▶ [ASSIGNED TASK]
Give back exactly the lines of the material below, starting with the line with "shipping: none -> 24.00" and going on through the line with "Bouquet Blumen rote Ballade werden".
##### EXERCISE INPUTS
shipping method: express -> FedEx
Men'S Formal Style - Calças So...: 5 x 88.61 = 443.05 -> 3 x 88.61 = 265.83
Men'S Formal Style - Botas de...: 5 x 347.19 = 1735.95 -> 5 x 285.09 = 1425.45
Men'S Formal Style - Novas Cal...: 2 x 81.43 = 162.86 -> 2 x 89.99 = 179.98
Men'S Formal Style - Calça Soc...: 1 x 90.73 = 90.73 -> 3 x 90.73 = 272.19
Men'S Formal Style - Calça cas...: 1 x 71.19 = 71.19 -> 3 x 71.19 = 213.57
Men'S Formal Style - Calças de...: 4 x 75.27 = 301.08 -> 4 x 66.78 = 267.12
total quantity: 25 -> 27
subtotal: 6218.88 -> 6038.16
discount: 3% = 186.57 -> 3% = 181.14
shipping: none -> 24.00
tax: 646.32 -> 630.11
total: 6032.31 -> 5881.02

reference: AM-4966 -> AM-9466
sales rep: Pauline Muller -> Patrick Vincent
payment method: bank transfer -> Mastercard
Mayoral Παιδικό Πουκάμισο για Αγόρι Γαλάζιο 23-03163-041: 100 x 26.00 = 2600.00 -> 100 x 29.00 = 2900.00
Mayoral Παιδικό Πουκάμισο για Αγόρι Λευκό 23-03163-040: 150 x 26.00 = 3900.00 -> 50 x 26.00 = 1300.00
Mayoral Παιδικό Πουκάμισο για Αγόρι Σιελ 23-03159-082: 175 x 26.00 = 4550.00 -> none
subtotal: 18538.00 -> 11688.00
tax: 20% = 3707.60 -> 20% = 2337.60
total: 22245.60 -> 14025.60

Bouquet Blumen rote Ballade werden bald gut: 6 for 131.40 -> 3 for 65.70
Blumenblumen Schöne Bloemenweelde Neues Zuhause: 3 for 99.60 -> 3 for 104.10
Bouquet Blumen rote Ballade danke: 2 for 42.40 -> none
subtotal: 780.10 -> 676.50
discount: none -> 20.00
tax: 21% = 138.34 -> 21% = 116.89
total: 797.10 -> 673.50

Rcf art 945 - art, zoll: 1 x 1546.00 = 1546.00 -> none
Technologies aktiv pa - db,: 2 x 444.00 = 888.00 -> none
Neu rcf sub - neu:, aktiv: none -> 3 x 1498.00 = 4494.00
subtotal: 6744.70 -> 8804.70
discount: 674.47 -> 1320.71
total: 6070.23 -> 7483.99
##########
▶ [ANSWER TO THE EXERCISE]
shipping: none -> 24.00
tax: 646.32 -> 630.11
total: 6032.31 -> 5881.02

reference: AM-4966 -> AM-9466
sales rep: Pauline Muller -> Patrick Vincent
payment method: bank transfer -> Mastercard
Mayoral Παιδικό Πουκάμισο για Αγόρι Γαλάζιο 23-03163-041: 100 x 26.00 = 2600.00 -> 100 x 29.00 = 2900.00
Mayoral Παιδικό Πουκάμισο για Αγόρι Λευκό 23-03163-040: 150 x 26.00 = 3900.00 -> 50 x 26.00 = 1300.00
Mayoral Παιδικό Πουκάμισο για Αγόρι Σιελ 23-03159-082: 175 x 26.00 = 4550.00 -> none
subtotal: 18538.00 -> 11688.00
tax: 20% = 3707.60 -> 20% = 2337.60
total: 22245.60 -> 14025.60

Bouquet Blumen rote Ballade werden bald gut: 6 for 131.40 -> 3 for 65.70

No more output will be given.